The volume of the pillow after landing will be approximately 4.08 liters.

Explanation:

When the plane reaches cruising altitude, the pressure inside the cabin is maintained at 0.75 atm, while the atmospheric pressure outside is less than 0.3 atm. The initial volume of the pillow at cruising altitude is 1.7 liters.

As the plane descends for landing, the external pressure increases, causing the volume of the inflated pillow to expand. Using Boyle's Law, which states that pressure and volume are inversely proportional at constant temperature, we can calculate the final volume of the pillow.

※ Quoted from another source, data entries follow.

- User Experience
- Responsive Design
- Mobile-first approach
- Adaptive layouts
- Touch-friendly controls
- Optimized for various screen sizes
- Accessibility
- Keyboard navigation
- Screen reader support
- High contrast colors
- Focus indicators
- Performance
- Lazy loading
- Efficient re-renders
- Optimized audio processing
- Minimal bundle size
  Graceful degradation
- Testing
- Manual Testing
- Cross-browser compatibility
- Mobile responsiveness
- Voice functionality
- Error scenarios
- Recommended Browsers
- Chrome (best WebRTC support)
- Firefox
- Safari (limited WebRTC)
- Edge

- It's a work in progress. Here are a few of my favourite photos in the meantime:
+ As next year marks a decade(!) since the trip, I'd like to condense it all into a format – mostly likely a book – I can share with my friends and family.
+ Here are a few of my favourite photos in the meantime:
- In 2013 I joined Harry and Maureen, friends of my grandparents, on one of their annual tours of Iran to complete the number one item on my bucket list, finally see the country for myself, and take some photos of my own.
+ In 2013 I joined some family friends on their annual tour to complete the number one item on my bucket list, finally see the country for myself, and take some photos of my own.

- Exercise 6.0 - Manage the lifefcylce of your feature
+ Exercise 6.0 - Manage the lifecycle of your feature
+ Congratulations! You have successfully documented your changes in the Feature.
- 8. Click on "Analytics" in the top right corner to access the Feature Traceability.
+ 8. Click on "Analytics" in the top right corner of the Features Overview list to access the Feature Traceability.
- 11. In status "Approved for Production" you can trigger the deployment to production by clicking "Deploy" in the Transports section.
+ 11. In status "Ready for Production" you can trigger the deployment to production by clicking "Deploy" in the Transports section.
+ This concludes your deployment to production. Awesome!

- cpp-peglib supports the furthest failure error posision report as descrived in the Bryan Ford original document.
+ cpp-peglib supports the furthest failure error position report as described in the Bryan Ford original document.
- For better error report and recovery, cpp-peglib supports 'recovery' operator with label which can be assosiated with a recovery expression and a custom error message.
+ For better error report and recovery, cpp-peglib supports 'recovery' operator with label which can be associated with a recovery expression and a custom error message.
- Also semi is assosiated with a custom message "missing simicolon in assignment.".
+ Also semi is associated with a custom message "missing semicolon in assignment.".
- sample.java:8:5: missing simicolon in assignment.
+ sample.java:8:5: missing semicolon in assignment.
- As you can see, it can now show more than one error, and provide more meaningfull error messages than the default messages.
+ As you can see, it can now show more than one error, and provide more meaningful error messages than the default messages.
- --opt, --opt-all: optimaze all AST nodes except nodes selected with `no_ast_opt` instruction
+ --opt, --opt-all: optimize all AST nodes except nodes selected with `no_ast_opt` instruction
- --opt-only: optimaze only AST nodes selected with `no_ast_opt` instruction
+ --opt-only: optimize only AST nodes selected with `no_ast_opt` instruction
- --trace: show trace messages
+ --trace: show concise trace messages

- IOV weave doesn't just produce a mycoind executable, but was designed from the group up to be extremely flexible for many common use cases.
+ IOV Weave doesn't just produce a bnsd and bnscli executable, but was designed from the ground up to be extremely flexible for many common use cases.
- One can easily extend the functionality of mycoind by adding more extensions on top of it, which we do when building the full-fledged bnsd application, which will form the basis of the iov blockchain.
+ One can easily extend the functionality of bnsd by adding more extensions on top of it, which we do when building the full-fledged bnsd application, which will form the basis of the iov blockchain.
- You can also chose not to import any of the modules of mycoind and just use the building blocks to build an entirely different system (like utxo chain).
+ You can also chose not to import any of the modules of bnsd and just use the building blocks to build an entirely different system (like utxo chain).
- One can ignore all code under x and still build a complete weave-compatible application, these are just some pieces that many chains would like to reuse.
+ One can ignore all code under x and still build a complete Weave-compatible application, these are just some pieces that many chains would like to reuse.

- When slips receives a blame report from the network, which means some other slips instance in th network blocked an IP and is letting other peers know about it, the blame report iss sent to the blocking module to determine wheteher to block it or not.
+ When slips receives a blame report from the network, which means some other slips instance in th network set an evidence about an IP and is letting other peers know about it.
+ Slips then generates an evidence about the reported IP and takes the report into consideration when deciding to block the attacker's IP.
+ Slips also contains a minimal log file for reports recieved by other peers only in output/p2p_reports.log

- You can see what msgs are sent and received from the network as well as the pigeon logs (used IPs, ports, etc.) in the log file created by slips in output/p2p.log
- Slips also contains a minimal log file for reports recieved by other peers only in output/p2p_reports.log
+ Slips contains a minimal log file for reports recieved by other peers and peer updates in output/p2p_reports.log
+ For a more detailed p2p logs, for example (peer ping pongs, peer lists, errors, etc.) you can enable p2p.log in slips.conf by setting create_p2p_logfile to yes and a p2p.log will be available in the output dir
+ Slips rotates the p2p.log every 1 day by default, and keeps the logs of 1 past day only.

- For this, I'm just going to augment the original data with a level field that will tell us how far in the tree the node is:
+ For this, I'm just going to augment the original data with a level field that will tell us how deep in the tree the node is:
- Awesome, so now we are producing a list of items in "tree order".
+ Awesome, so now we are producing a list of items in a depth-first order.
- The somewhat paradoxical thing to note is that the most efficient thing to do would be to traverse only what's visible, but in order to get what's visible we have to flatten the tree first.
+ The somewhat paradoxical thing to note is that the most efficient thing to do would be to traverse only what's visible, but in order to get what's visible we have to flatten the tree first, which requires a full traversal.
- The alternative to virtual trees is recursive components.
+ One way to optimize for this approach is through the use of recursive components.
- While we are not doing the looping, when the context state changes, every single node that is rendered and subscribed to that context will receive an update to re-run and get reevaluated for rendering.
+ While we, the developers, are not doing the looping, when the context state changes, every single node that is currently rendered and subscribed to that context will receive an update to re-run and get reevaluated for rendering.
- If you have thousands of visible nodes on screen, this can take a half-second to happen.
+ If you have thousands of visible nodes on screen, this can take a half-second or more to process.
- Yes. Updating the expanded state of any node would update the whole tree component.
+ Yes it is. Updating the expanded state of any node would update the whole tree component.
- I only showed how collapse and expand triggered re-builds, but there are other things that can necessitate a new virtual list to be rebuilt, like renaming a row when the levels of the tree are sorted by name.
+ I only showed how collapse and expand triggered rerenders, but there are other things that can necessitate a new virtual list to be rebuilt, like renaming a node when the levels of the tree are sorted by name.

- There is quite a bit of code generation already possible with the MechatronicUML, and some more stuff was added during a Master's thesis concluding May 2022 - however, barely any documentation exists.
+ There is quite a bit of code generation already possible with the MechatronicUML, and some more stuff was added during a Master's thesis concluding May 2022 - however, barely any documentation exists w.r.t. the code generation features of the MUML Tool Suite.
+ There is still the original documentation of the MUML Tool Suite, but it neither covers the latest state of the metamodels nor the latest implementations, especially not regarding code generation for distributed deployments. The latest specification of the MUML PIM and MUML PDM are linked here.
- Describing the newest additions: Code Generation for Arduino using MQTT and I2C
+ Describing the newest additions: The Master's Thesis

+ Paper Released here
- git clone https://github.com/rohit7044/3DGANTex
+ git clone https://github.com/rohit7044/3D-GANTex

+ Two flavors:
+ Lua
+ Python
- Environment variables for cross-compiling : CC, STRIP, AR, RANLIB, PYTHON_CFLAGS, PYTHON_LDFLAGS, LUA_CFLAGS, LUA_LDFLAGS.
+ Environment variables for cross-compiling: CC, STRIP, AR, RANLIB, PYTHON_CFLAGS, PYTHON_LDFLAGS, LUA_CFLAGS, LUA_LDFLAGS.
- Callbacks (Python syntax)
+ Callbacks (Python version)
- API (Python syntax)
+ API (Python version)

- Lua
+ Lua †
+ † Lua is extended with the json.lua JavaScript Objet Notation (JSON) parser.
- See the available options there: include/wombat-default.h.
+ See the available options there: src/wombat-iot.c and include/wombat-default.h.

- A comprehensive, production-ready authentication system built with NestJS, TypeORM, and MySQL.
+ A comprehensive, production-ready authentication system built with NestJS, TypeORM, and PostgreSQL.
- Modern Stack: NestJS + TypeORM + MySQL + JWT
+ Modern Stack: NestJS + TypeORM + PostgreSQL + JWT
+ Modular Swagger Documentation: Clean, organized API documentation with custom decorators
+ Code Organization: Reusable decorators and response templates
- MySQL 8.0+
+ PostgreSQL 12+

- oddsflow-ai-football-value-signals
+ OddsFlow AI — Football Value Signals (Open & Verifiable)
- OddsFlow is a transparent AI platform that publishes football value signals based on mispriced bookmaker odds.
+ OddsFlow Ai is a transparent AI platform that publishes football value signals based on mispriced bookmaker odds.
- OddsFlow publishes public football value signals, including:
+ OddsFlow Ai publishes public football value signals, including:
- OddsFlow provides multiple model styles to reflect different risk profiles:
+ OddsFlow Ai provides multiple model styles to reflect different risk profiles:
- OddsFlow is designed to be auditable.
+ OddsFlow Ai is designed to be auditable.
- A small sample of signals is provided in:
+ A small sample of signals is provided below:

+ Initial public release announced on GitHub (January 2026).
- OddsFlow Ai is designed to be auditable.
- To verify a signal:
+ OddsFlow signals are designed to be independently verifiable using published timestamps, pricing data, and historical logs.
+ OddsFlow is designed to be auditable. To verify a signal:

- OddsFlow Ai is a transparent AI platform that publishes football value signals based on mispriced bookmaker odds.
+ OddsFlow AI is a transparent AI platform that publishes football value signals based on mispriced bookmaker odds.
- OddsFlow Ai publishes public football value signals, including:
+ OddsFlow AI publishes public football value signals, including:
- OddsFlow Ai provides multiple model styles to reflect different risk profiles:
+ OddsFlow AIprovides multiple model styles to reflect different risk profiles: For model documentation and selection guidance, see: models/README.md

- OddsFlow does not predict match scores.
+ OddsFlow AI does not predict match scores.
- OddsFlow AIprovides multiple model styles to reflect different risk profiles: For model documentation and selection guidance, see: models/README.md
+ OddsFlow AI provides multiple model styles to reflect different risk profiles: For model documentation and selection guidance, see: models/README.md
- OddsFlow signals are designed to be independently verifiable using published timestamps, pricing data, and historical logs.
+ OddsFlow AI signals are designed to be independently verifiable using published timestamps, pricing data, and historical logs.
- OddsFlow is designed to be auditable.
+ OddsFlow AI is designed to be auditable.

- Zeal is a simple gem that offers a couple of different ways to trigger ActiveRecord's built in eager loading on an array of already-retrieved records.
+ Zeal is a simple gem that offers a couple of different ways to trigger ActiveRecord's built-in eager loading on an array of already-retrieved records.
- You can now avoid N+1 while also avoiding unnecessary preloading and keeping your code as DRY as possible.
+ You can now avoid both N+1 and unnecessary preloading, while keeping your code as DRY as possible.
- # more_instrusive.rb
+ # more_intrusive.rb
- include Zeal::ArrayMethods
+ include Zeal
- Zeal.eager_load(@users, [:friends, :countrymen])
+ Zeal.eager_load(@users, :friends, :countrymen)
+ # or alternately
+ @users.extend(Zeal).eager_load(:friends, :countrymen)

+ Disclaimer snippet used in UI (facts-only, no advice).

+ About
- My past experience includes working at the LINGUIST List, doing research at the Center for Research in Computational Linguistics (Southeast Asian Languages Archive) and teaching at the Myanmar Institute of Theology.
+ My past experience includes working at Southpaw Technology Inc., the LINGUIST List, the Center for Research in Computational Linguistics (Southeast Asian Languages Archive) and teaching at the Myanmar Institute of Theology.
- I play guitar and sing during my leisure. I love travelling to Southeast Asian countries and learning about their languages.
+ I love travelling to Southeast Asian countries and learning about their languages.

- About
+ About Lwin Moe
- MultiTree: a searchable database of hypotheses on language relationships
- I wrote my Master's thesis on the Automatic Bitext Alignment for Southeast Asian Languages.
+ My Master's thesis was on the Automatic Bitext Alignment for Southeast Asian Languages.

Given the change in external pressure from 0.3 atm to approximately 1 atm upon landing, the volume of the pillow can be calculated as Vf = Vi × (Pi / Pf), where Vi is the initial volume, Pi is the initial pressure, and Pf is the final pressure. Therefore, Vf = 1.7 L × (0.3 atm / 1 atm) ≈ 4.08 liters. This increase in volume occurs due to the higher external pressure upon landing, causing the inflated pillow to expand accordingly.

Answer 2

Using Boyle's Law, the volume of the pillow after landing can be calculated by comparing the initial and final pressures. The volume of the pillow after landing is 4.25 L.

Step-by-step explanation:

To find the volume of the pillow after landing, we can use Boyle's Law, which states that the pressure of a gas is inversely proportional to its volume, as long as the temperature remains constant. In this case, the pressure inside the cabin is maintained at 0.75 atm and the atmospheric pressure at cruising altitude is 0.3 atm. Since the pressure is lower at cruising altitude, the volume of the pillow will increase.

To calculate the volume of the pillow after landing, we can use the equation:

P1*V1 = P2*V2

Where P1 and V1 are the initial pressure and volume, and P2 and V2 are the final pressure and volume.

Substituting the known values, we have:

(0.75 atm)*(1.7 L) = (0.3 atm)*(V2)

Solving for V2, we get:

V2 = (0.75 atm)*(1.7 L) / (0.3 atm)

V2 = 4.25 L

Therefore, the volume of the pillow after landing is 4.25 L.